The MSL, Trials and Other curves look more or less the same

Medical Writer jobs is fresh, so there's no rejections yet

New is the RWE rejections, which seem to come a bit faster than the bulk of the rejections in the MSL curve

It's still the type of job that seems like the best fit for me

I just got rejected after the second round of interviews :/

Back to square one

Sent out a few more applications, up to 70 now

Playing the numbers game

75 applications sent out now

I applied for a data sci job a month ago

Got an interview for it a week later

The interview was ~ 5 min and 1 question long:

Interviewer: Oh, you're in Montréal. Can you move to Ottawa? No? Pity.

So we parted ways

The job showed up in my Linkedin alerts today because it was posted again under "Greater Montreal Metropolitan Area"

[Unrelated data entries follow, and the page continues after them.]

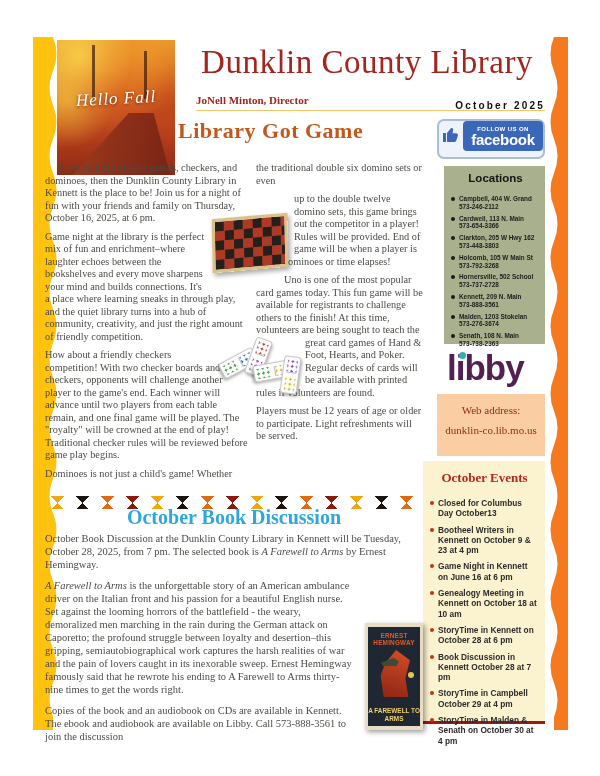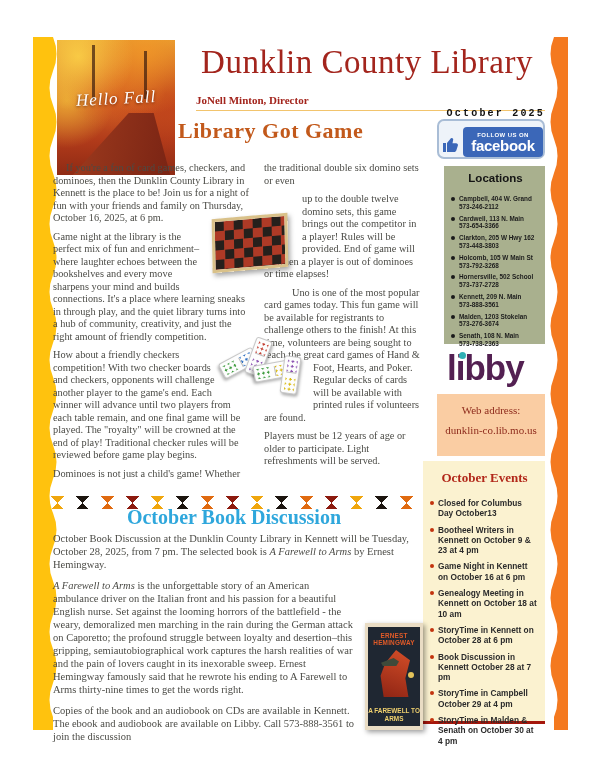--- a/index.html
+++ b/index.html
@@ -35,8 +35,8 @@
     font-size:33px; color:#A3251D; letter-spacing:.5px; white-space:nowrap; }
   .director { position:absolute; left:196px; top:94px; font-size:11px; font-weight:bold; color:#A3251D; }
   .header-rule { position:absolute; left:196px; top:110px; width:349px; height:1px; background:#F2C46D; }
-  .issue-date { position:absolute; left:345px; top:108px; width:200px; text-align:right;
-    font-family:Liberation Mono, monospace; font-weight:bold; font-size:10px; letter-spacing:2.2px; color:#111; }
+  .issue-date { position:absolute; left:345px; top:100px; width:200px; text-align:right;
+    font-family:Liberation Sans, sans-serif; font-weight:bold; font-size:10px; letter-spacing:2.2px; color:#111; }
   .headline { position:absolute; left:178px; top:118px; font-size:22px; font-weight:bold; color:#C2591B; letter-spacing:.5px; }
   
   .fb-badge { position:absolute; left:437px; top:119px; width:108px; height:40px;

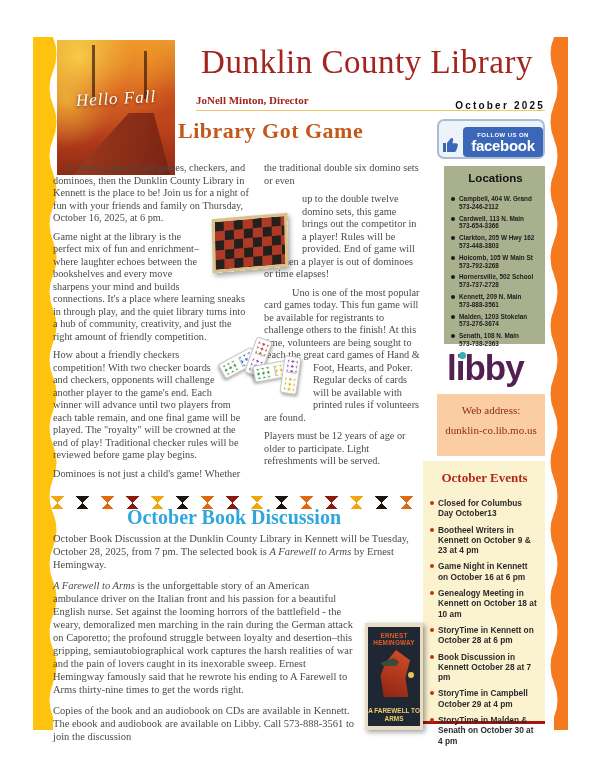--- a/index.html
+++ b/index.html
@@ -41,7 +41,7 @@
   
   .fb-badge { position:absolute; left:437px; top:119px; width:108px; height:40px;
     background:#EEF3F9; border:2px solid #A9BDD6; border-radius:7px;
-    display:flex; align-items:flex-end; padding:0; cursor:pointer; }
+    display:flex; align-items:flex-start; padding:0; cursor:pointer; }
   .fb-thumb { width:24px; height:26px; flex:0 0 24px; display:flex; align-items:center; justify-content:center; }
   .fb-blue { flex:1; height:30px; background:#3B67B8; border-radius:4px; color:#fff;
     display:flex; flex-direction:column; align-items:center; justify-content:center;

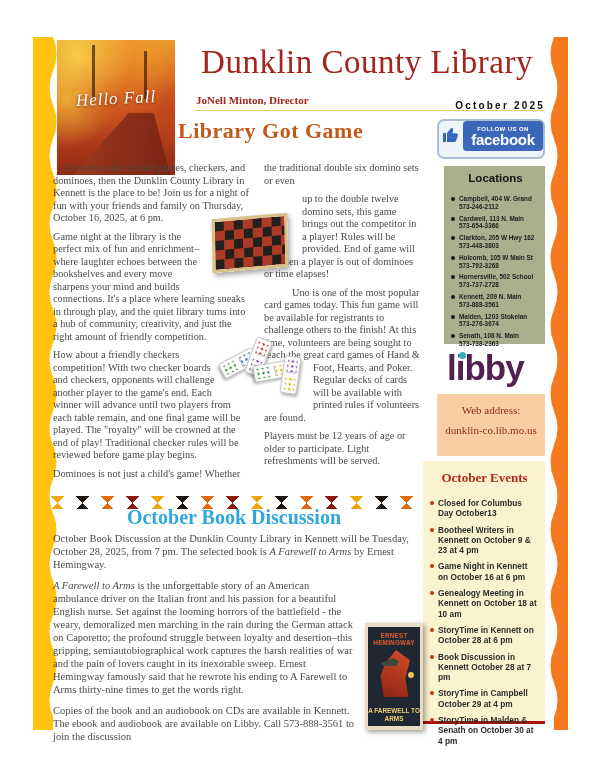--- a/index.html
+++ b/index.html
@@ -52,7 +52,7 @@
   .col { position:absolute; top:162px; font-size:10.3px; line-height:12.5px; color:#4B4B46; text-align:left; }
   .col-left { left:45px; width:204px; }
   .col-right { left:256px; width:167px; }
-  .para { margin-bottom:6px;margin-left:8px; }
+  .para { margin-bottom:6px; }
   .indent { text-indent:13px; }
   .indent-big { text-indent:28px; }
   .sp-checkers-l { float:right; width:38px; height:52px; margin-left:3px; }

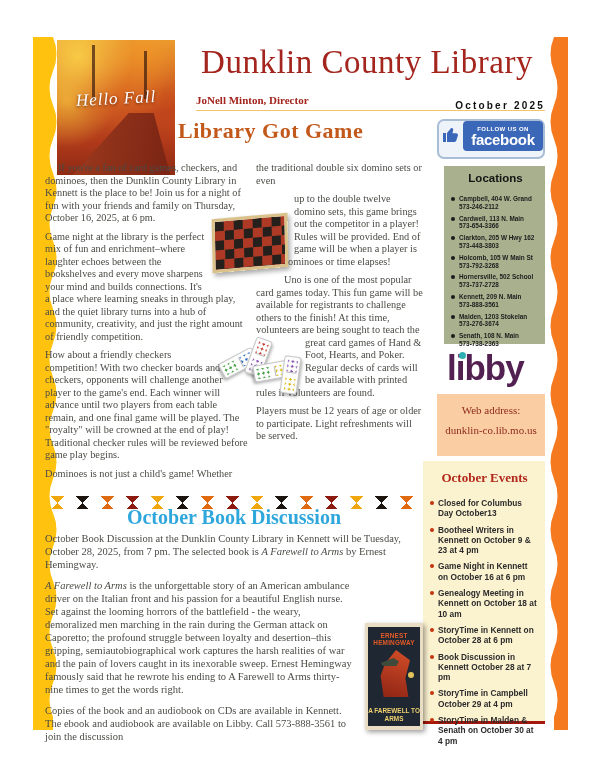--- a/index.html
+++ b/index.html
@@ -285,7 +285,7 @@
       </div>
     <div class="ev">
         <span class="ev-b"></span>
-        <span class="ev-t">Game Night in Kennett on October 16 at 6 pm</span>
+        <span class="ev-t">Game Night in Kennett on June 16 at 6 pm</span>
       </div>
     <div class="ev">
         <span class="ev-b"></span>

Same company, same job, word-for-word

(Deepsigh)

Got a job interview

But not with a human

It's with some video AI thing

I hate this timeline so much

Anyway, that makes a 15% first-interview rate for RWE jobs, and a 5% first-interview rate overall out of 81 applications sent so far
@researchfairy fuck that shit so much, its going to generate some kind of transcript/summary, and this horseshit might as well be an email thread

@researchfairy Yep. I ran into a few of those in recent weeks. Including one "What do you mean you can't commute from San Francisco to Los Angeles?'

Which, I kinda get. I made the same mistake (albeit very briefly) when I first moved here.

@researchfairy for pete's sake
@gnomon I reported it to LinkedIn as "wrong location"
@researchfairy I should actually do an analysis of my job search records.
@researchfairy I need to figure out how you're doing this. It seems useful but it's pretty far outside of anything I learned in P&S.
@drwho Doing what? (What's P&S?)

@researchfairy The analysis of your job hunting data. I have a rather large data set (about 271 jobs across seven months, last time I counted) and I was eventually going to do a blog post about it. But then I realized that I haven't had to do a data analysis like this since I finished my degree.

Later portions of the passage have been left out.